Its progress was tracked by schoolchildren and researchers keen on further understanding the Earth's oceans.
“Climate change, the great challenge of our age, is linked to and influenced by this great heat engine,'' said Cook Campus dean Richard Ludescher. “Understanding and predicting our planet's future requires that we finally and thoroughly map the ocean and its currents.''
The glider, made by Teledyne Webb Research, “flies'' through water by riding currents and shooting water.
President Richard L. McCormick hailed the project as an example of interdisciplinary, experiential learning, which included writers and documentary filmmakers at Rutgers Writers House.
Their 80-minute thriller, “Atlantic Crossing,'' follows the glider as it dodges currents, storms, ships, fishing nets and sea creatures. At one point in the journey, cameras capture the research crew "rescuing" and cleaning the glider in shark-filled water.
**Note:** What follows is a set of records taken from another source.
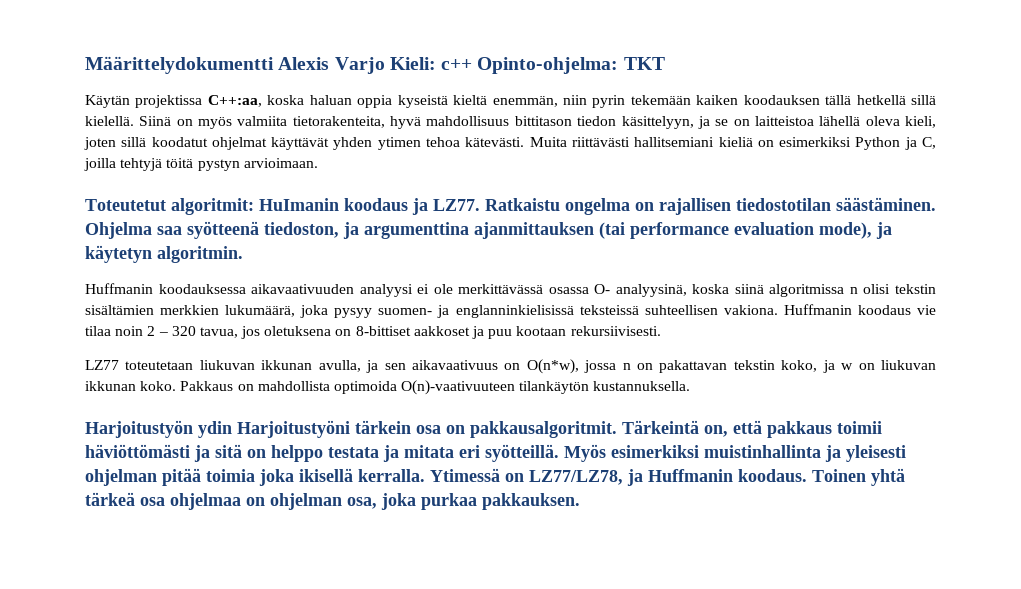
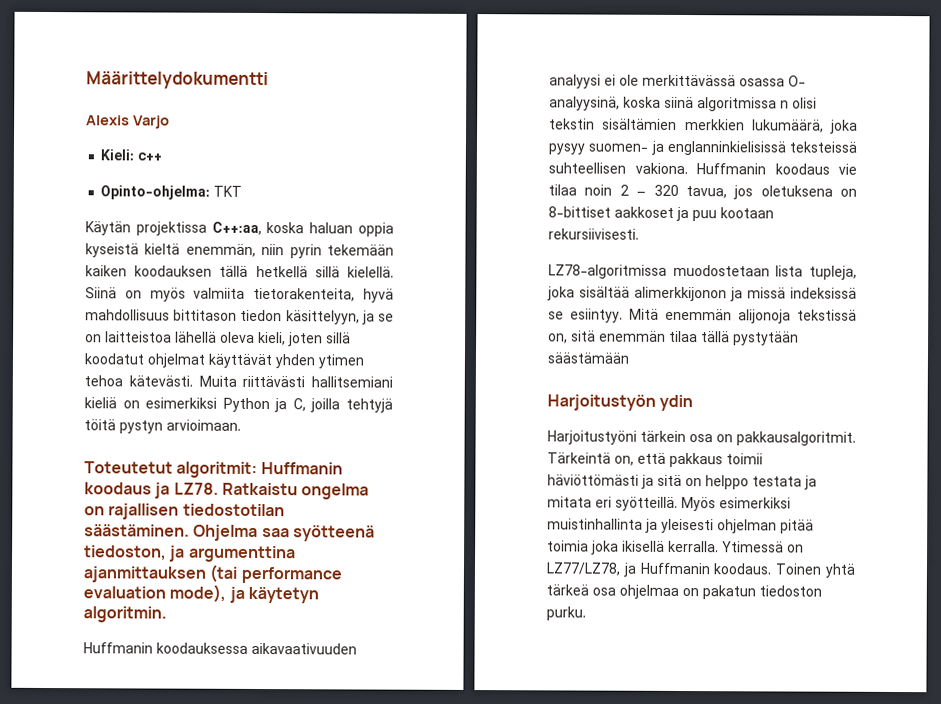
- Määrittelydokumentti Alexis Varjo Kieli: c++ Opinto-ohjelma: TKT
+ Määrittelydokumentti
+ Alexis Varjo
+ Kieli: c++
+ Opinto-ohjelma: TKT
- Toteutetut algoritmit: HuImanin koodaus ja LZ77.
+ Toteutetut algoritmit: Huffmanin koodaus ja LZ78.
- LZ77 toteutetaan liukuvan ikkunan avulla, ja sen aikavaativuus on O(n*w), jossa n on pakattavan tekstin koko, ja w on liukuvan ikkunan koko. Pakkaus on mahdollista optimoida O(n)-vaativuuteen tilankäytön kustannuksella.
+ LZ78-algoritmissa muodostetaan lista tupleja, joka sisältää alimerkkijonon ja missä indeksissä se esiintyy. Mitä enemmän alijonoja tekstissä on, sitä enemmän tilaa tällä pystytään säästämään
- Harjoitustyön ydin Harjoitustyöni tärkein osa on pakkausalgoritmit.
+ Harjoitustyön ydin
+ Harjoitustyöni tärkein osa on pakkausalgoritmit.
- Toinen yhtä tärkeä osa ohjelmaa on ohjelman osa, joka purkaa pakkauksen.
+ Toinen yhtä tärkeä osa ohjelmaa on pakatun tiedoston purku.

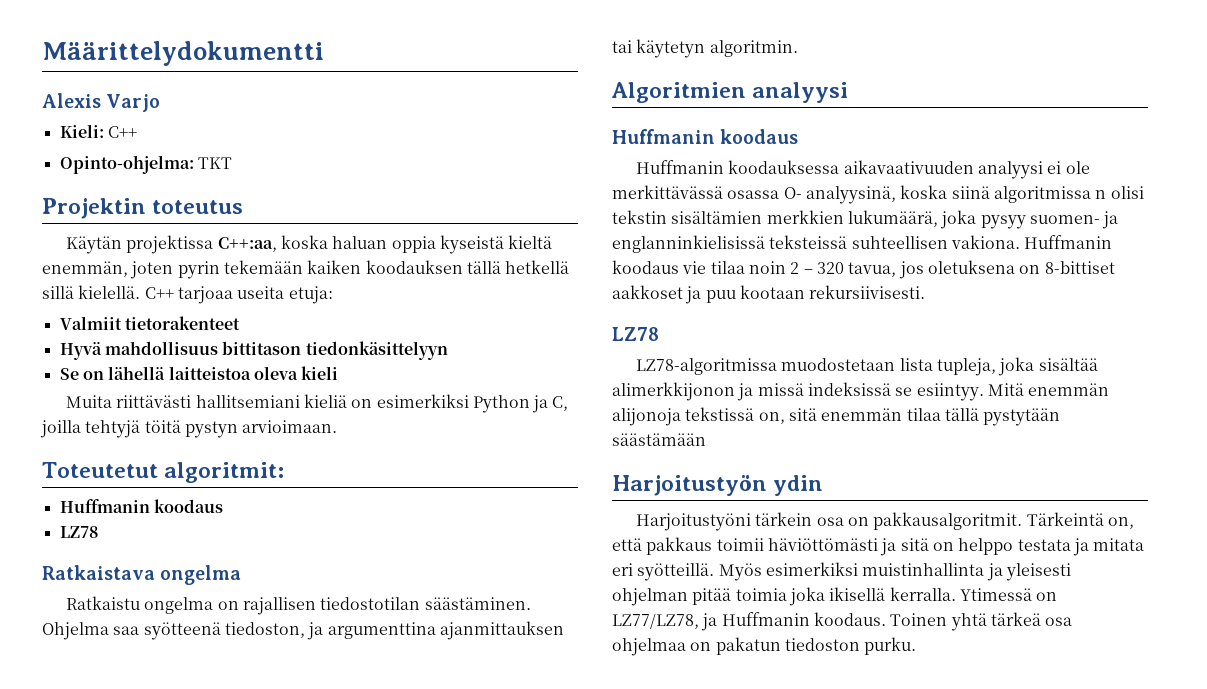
- Kieli: c++
+ Kieli: C++
+ Projektin toteutus
- Käytän projektissa C++:aa, koska haluan oppia kyseistä kieltä enemmän, niin pyrin tekemään kaiken koodauksen tällä hetkellä sillä kielellä.
+ Käytän projektissa C++:aa, koska haluan oppia kyseistä kieltä enemmän, joten pyrin tekemään kaiken koodauksen tällä hetkellä sillä kielellä.
- Siinä on myös valmiita tietorakenteita, hyvä mahdollisuus bittitason tiedon käsittelyyn, ja se on laitteistoa lähellä oleva kieli, joten sillä koodatut ohjelmat käyttävät yhden ytimen tehoa kätevästi. Muita riittävästi hallitsemiani kieliä on esimerkiksi Python ja C, joilla tehtyjä töitä pystyn arvioimaan.
+ C++ tarjoaa useita etuja:
+ Valmiit tietorakenteet
+ Hyvä mahdollisuus bittitason tiedonkäsittelyyn
+ Se on lähellä laitteistoa oleva kieli
+ Muita riittävästi hallitsemiani kieliä on esimerkiksi Python ja C, joilla tehtyjä töitä pystyn arvioimaan.
- Toteutetut algoritmit: Huffmanin koodaus ja LZ78. Ratkaistu ongelma on rajallisen tiedostotilan säästäminen.
+ Toteutetut algoritmit:
+ Huffmanin koodaus
+ LZ78
+ Ratkaistava ongelma
+ Ratkaistu ongelma on rajallisen tiedostotilan säästäminen.
- Ohjelma saa syötteenä tiedoston, ja argumenttina ajanmittauksen (tai performance evaluation mode), ja käytetyn algoritmin.
+ Ohjelma saa syötteenä tiedoston, ja argumenttina ajanmittauksen tai käytetyn algoritmin.
+ Algoritmien analyysi
+ Huffmanin koodaus
  Huffmanin koodaus vie tilaa noin 2 – 320 tavua, jos oletuksena on 8-bittiset aakkoset ja puu kootaan rekursiivisesti.
+ LZ78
The glider team working on the new world-wide Challenger Mission – named after the 19th century British ocean expedition that led to the birth of modern oceanography – includes professors and graduate and undergraduate students from the schools of Engineering and of Environmental and Biological Sciences.
The mission's goal is to collect data on ocean changes.
“It is clear that the water cycle will be changed by 2030,'' Scott Glenn, professor of physical oceanography said. “So the point of this data collecting and the methods we're using to achieve it will be to create strategies and tactics to address these changes."